Preparare le pettole è davvero semplice. Bisogna avere poi la pazienza di aspettare la lievitazione dell’impasto, nonchè di friggerlo in piccole palline. Certo, in compagnia è più veloce e divertente. Le donne della mia famiglia, mamma e zie, insieme sono imbattibili, una sorta di catena di montaggio. Ed io ogni anno, vederle intente a friggere le pettole, dorate al punto giusto, che ridono agli schizzi d’olio, ancora mi commuovo…

le pettole

cosa serve:

per 8/10 persone

  • 1 kg di farina di semola
  • 2 cubetti di lievito di birra fresco
  • 1 cucchiaio di sale
  • 800ml circa di acqua appena tiepida
  • olio per friggere
  • zucchero semolato (facoltativo)

come si fa:

Versiamo la farina di una ciotola, che dovrà essere molto capiente sia per impastare agevolmente che per contenere l’impasto lievitato.

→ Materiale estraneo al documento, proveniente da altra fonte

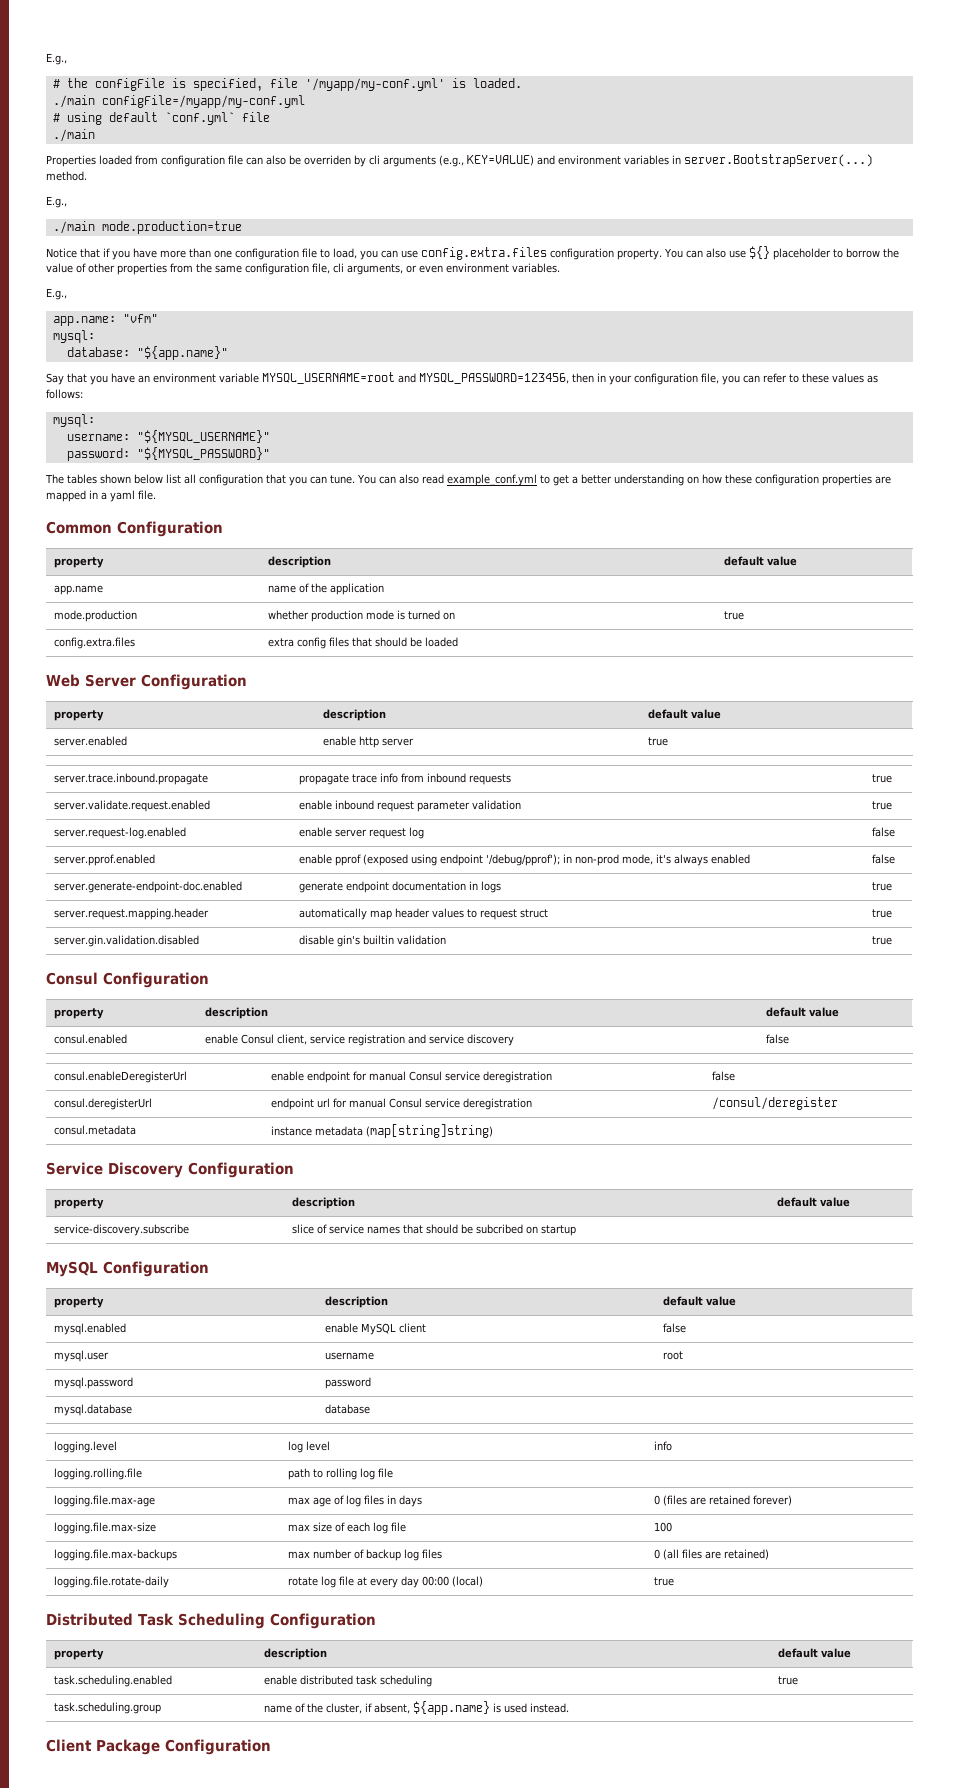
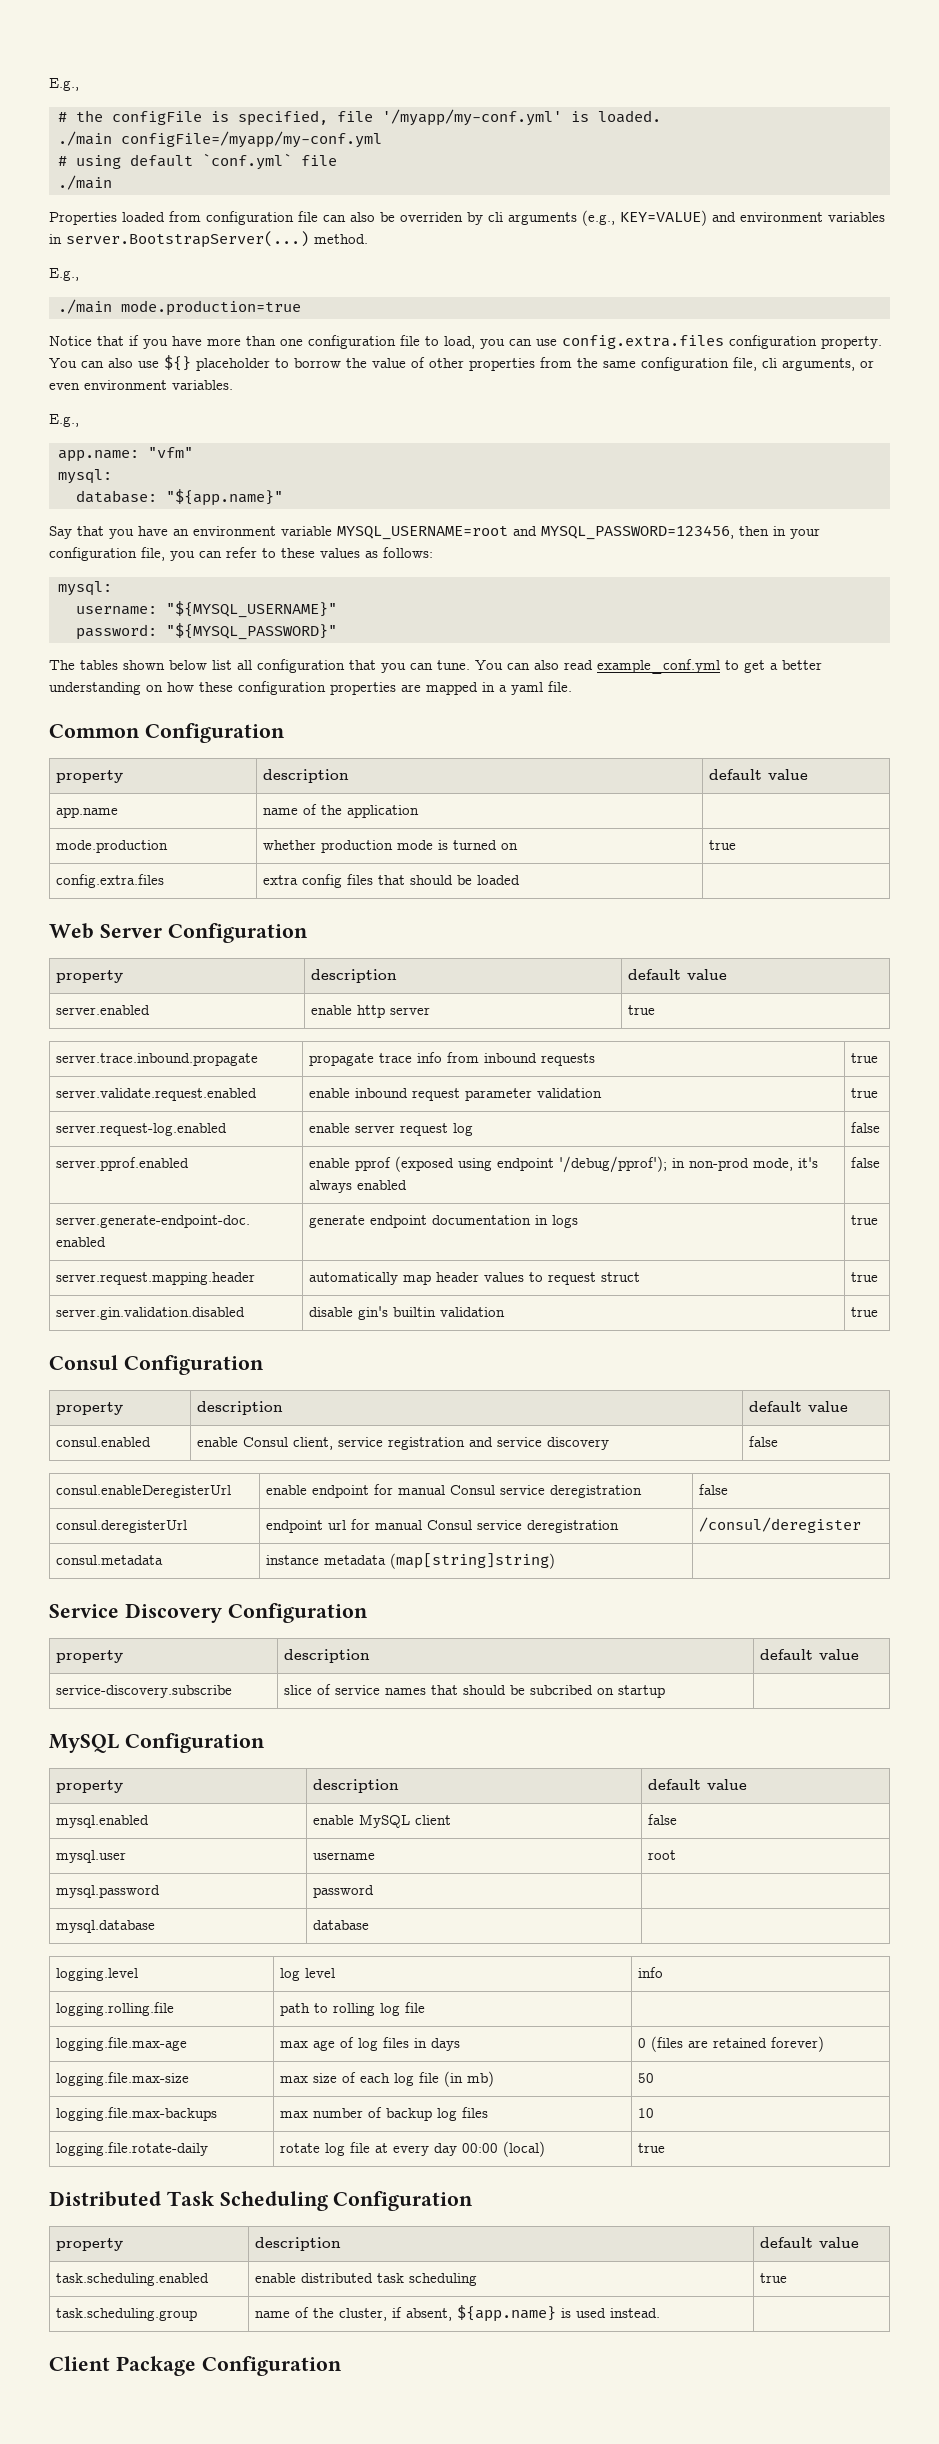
- logging.file.max-size | max size of each log file | 100
+ logging.file.max-size | max size of each log file (in mb) | 50
- logging.file.max-backups | max number of backup log files | 0 (all files are retained)
+ logging.file.max-backups | max number of backup log files | 10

Sciogliamo bene il lievito in una tazza di acqua tiepida. Aggiungiamo alla farina e impastiamo, aggiungendo poco per volta 400 ml di acqua.

Facciamo sciogliere il sale in una tazza di acqua e aggiungiamo all’impasto. Sempre impastando, continuiamo ad aggiungere la restante acqua. L’impasto dovrà essere molto molle e appiccicoso. Impastiamo a lungo, e se lo facciamo a mano sbattiamo l’impasto nella ciotola, finchè si formano delle bolle. Lasciamo lievitare lontano da aria fredda per circa 90 minuti.

Facciamo scaldare l’olio in una padella larga e dal bordo alto. Prepariamo una tazza con dell’acqua tiepida, ci servirà per bagnare i cucchiai per fare le pettole.

Appena l’olio è pronto, preleviamo un cucchiaio di impasto e con l’altro facciamolo scivolare nell’olio. Proseguiamo bagnando ogni 2 o 3 passaggi i cucchiai nell’acqua. Rigiriamo le pettole nell’olio e scoliamole quando sono dorate. Proseguiamo fino a terminare l’impasto. Serviamo calde con zucchero semolato a parte.

le pettole

Noi in famiglia usiamo la farina di semola, ma si possono fare anche con la 00 o la farina 0. O potete miscelarle secondo i vostri gusti. Siccome siamo golosi, pucciamo le pettole nello zucchero: è una operazione facoltativa, ma io ve la consiglio!